### Brief
Beginning with the line below that contains "padding: 12px 14px" and ending with the line that contains "text: STA-40 ->", retype every line exactly. Pictures are not copied.
Source records START
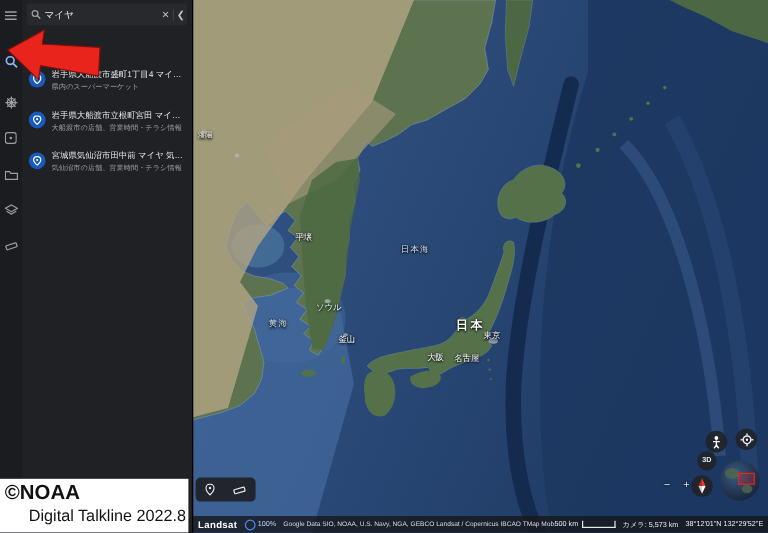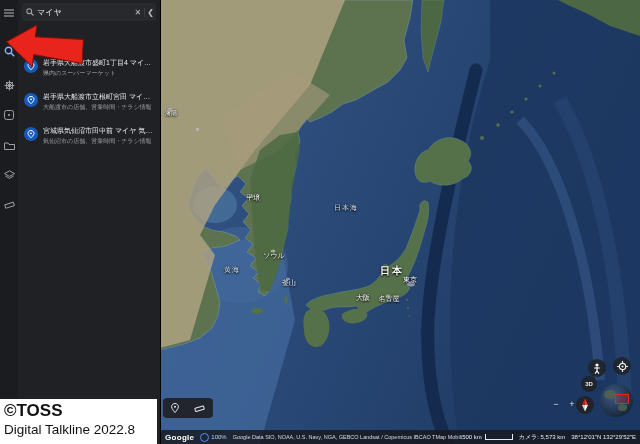"©TOSS" div.l1 { text: TOSS -> NOAA }
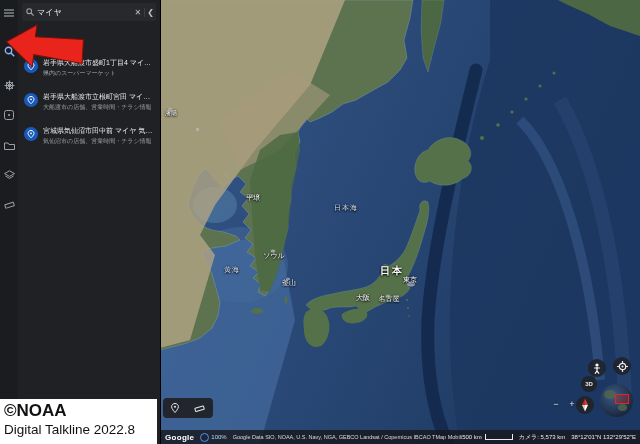"Digital Talkline 2022.8" .watermark .l2 { margin-left: none -> 20px }
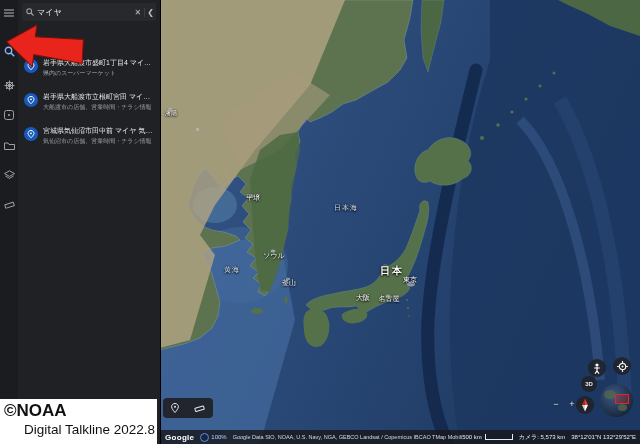"Google" div.logo { text: Google -> Landsat }
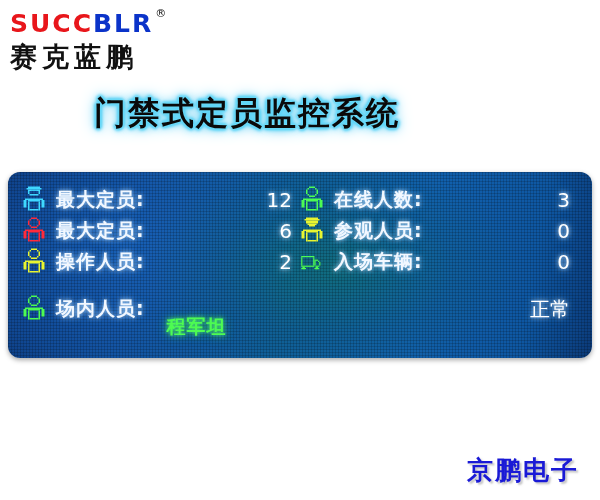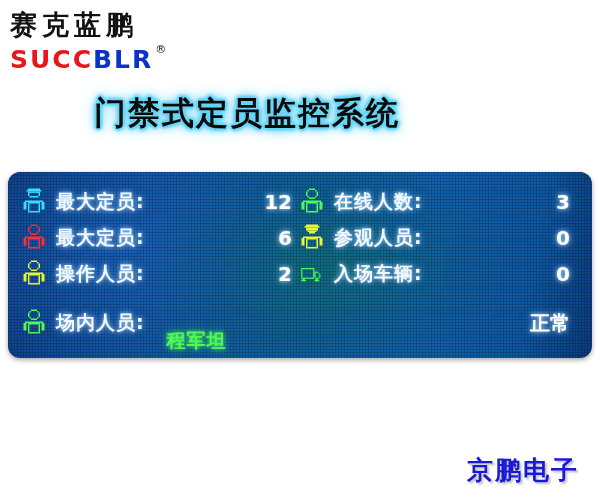"赛克蓝鹏" div { order: before "SUCCBLR ®" -> after "SUCCBLR ®" }
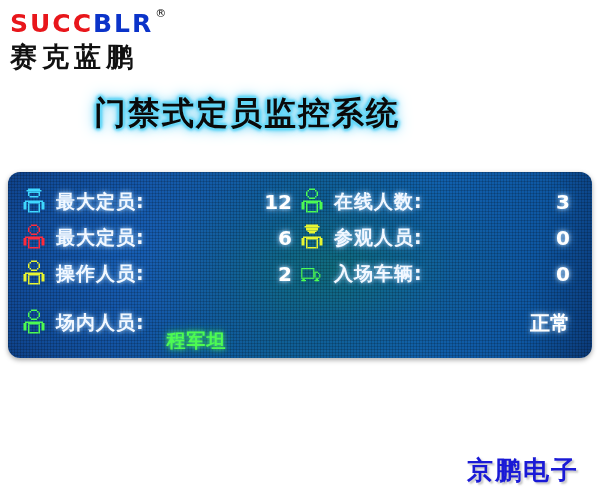"最大定员:" #led-grid { padding: 12px 14px 4px 14px -> 12px 14px 18px 14px }
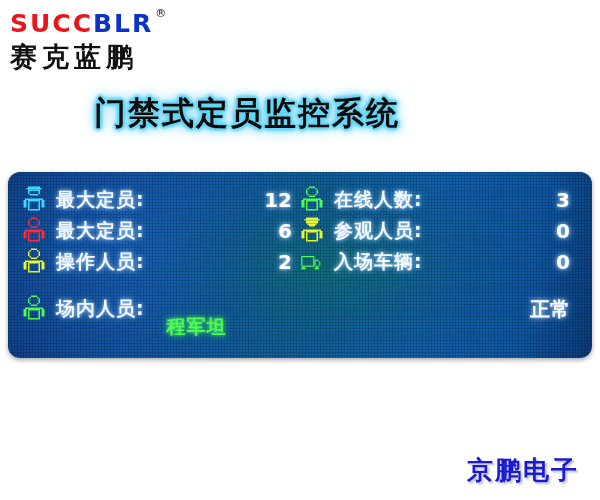"12" .led-value { font-weight: bold -> normal }
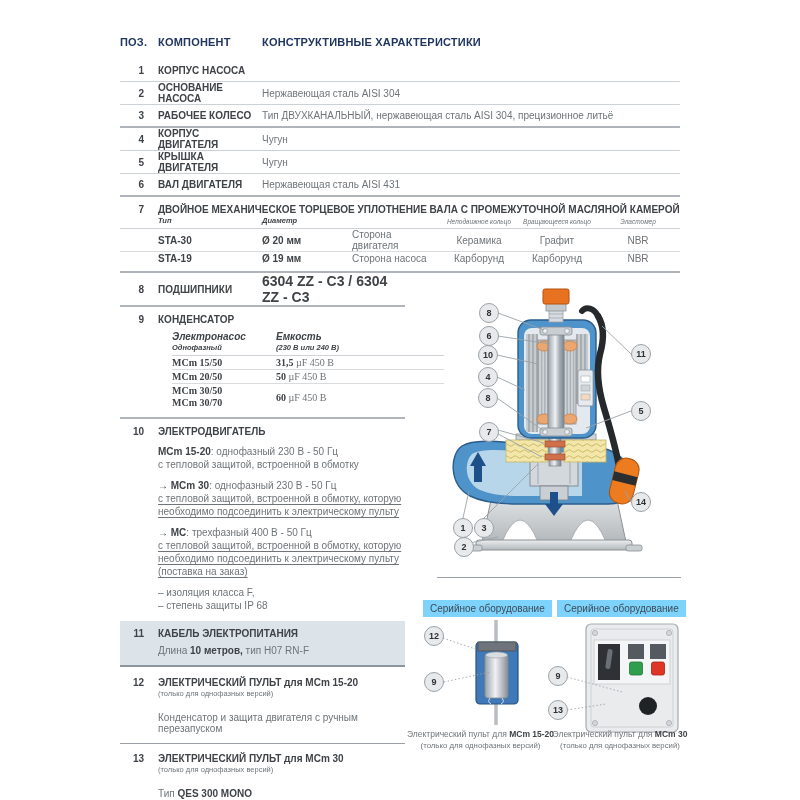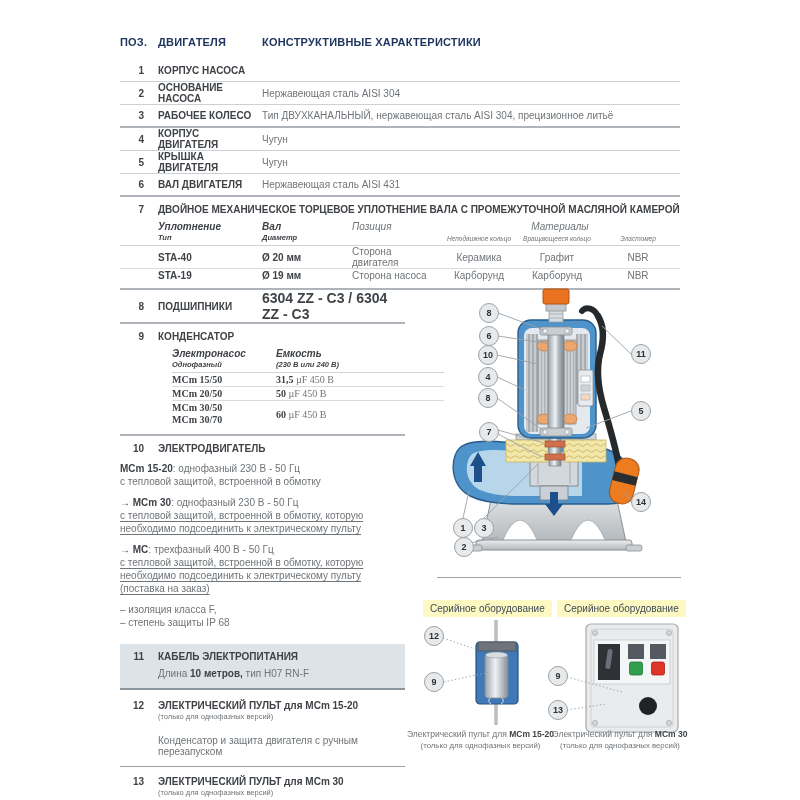"ДВИГАТЕЛЯ" div { text: ДВИГАТЕЛЯ -> КОМПОНЕНТ }
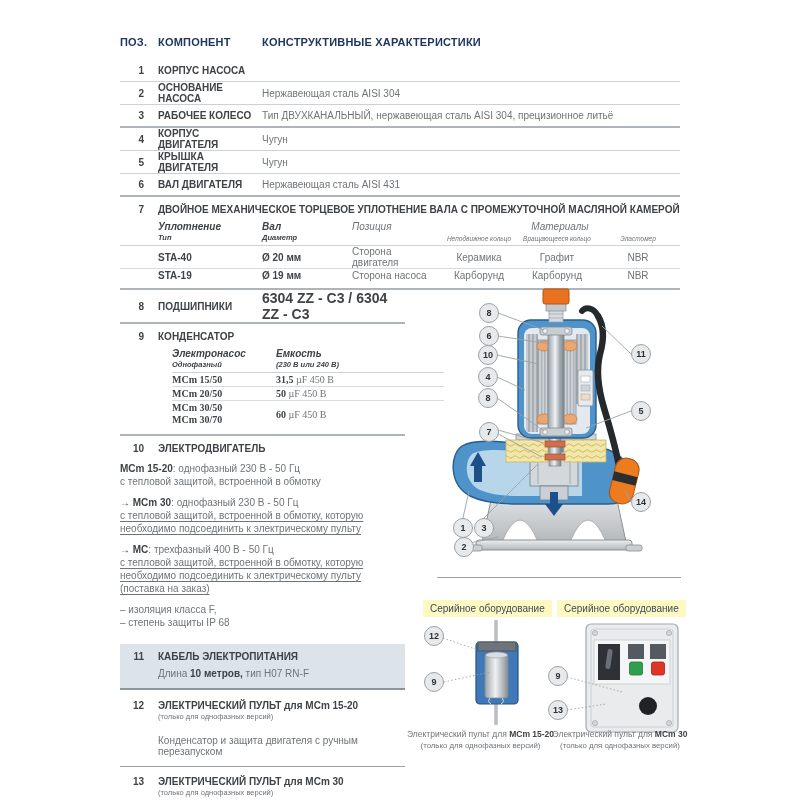"Уплотнение" div.sealgrid { html: <div> <div></div> <div>Уплотнение</div> <div>Вал</div> <div>Позиция</div> <div>Материалы</div> </div> -> none }
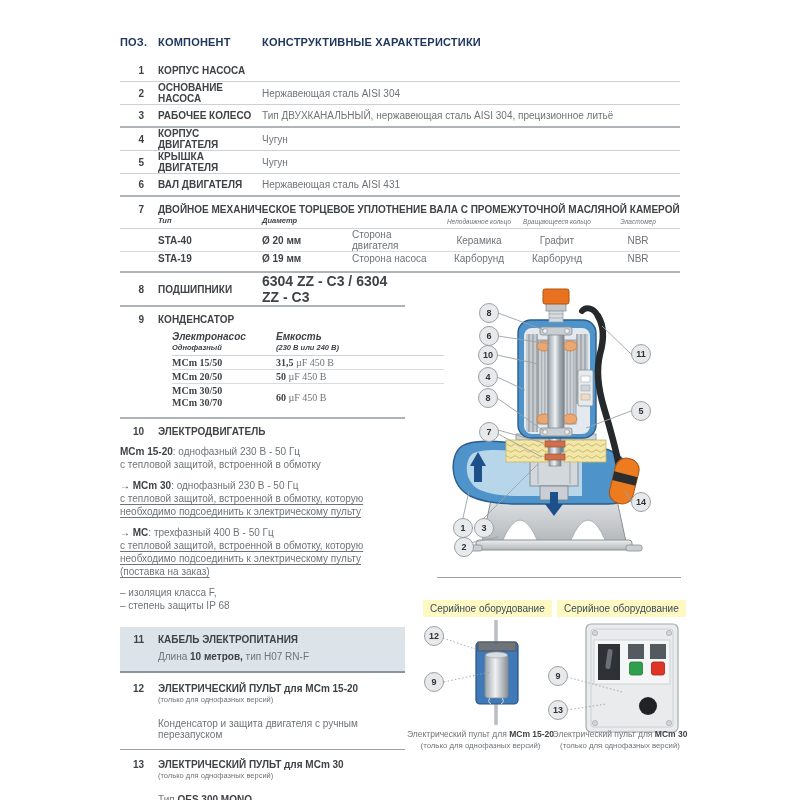"STA-40" div.b { text: STA-40 -> STA-30 }
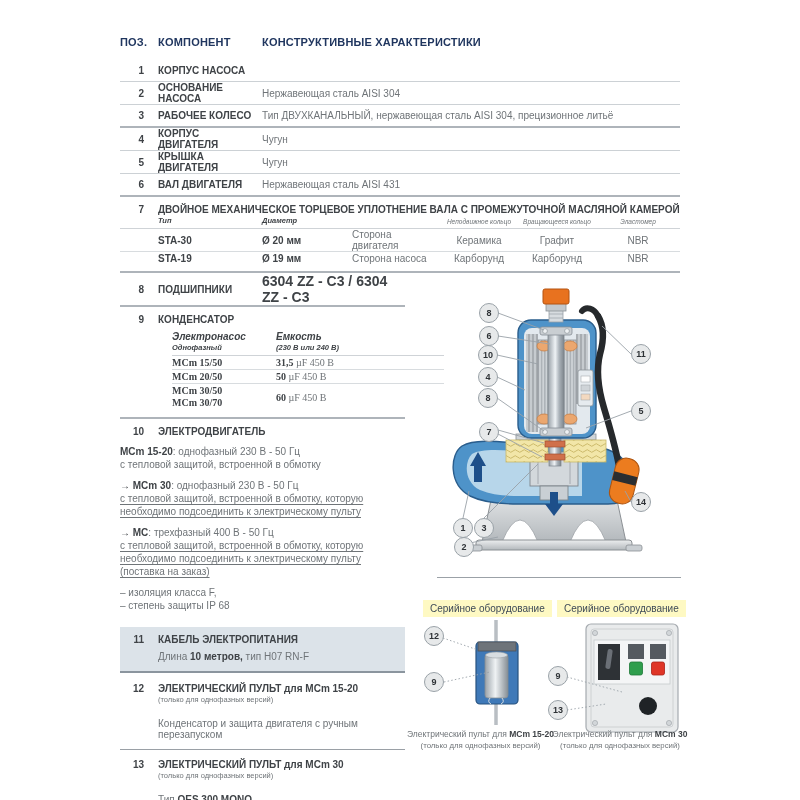"MCm 15-20: однофазный 230 В" .motorbody { margin-left: none -> 38px; padding-bottom: 15px -> 9px }
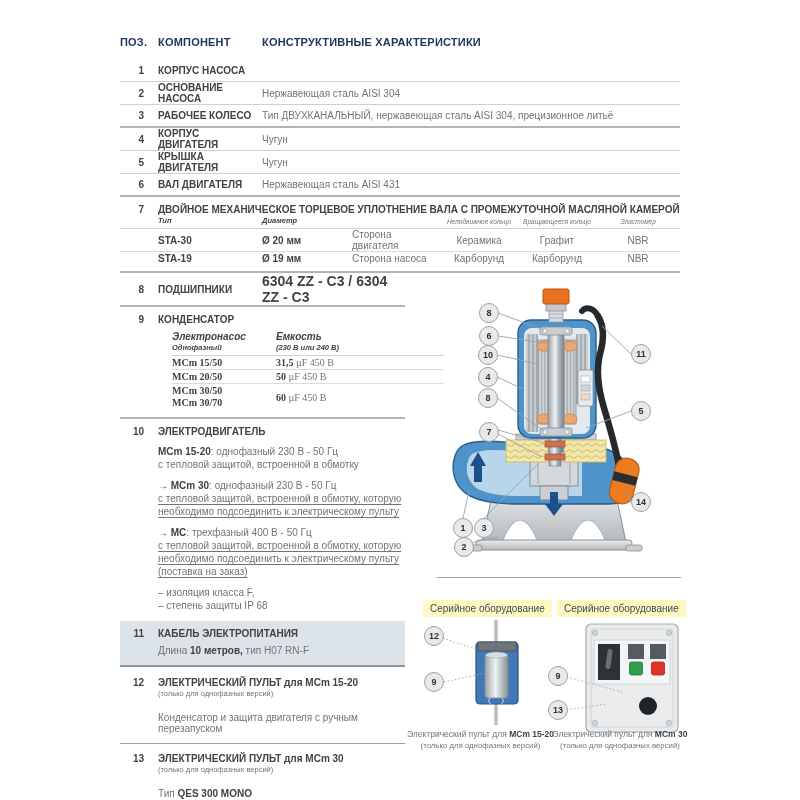"Серийное оборудование" .eq-hdr { background: #fef9c3 -> #7dd3fc }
Source records END
### Response below
"最大定员:" #led-grid { padding: 12px 14px 4px 14px -> 12px 14px 18px 14px }
"12" .led-value { font-weight: bold -> normal }
"ДВИГАТЕЛЯ" div { text: ДВИГАТЕЛЯ -> КОМПОНЕНТ }
"Уплотнение" div.sealgrid { html: <div> <div></div> <div>Уплотнение</div> <div>Вал</div> <div>Позиция</div> <div>Материалы</div> </div> -> none }
"STA-40" div.b { text: STA-40 -> STA-30 }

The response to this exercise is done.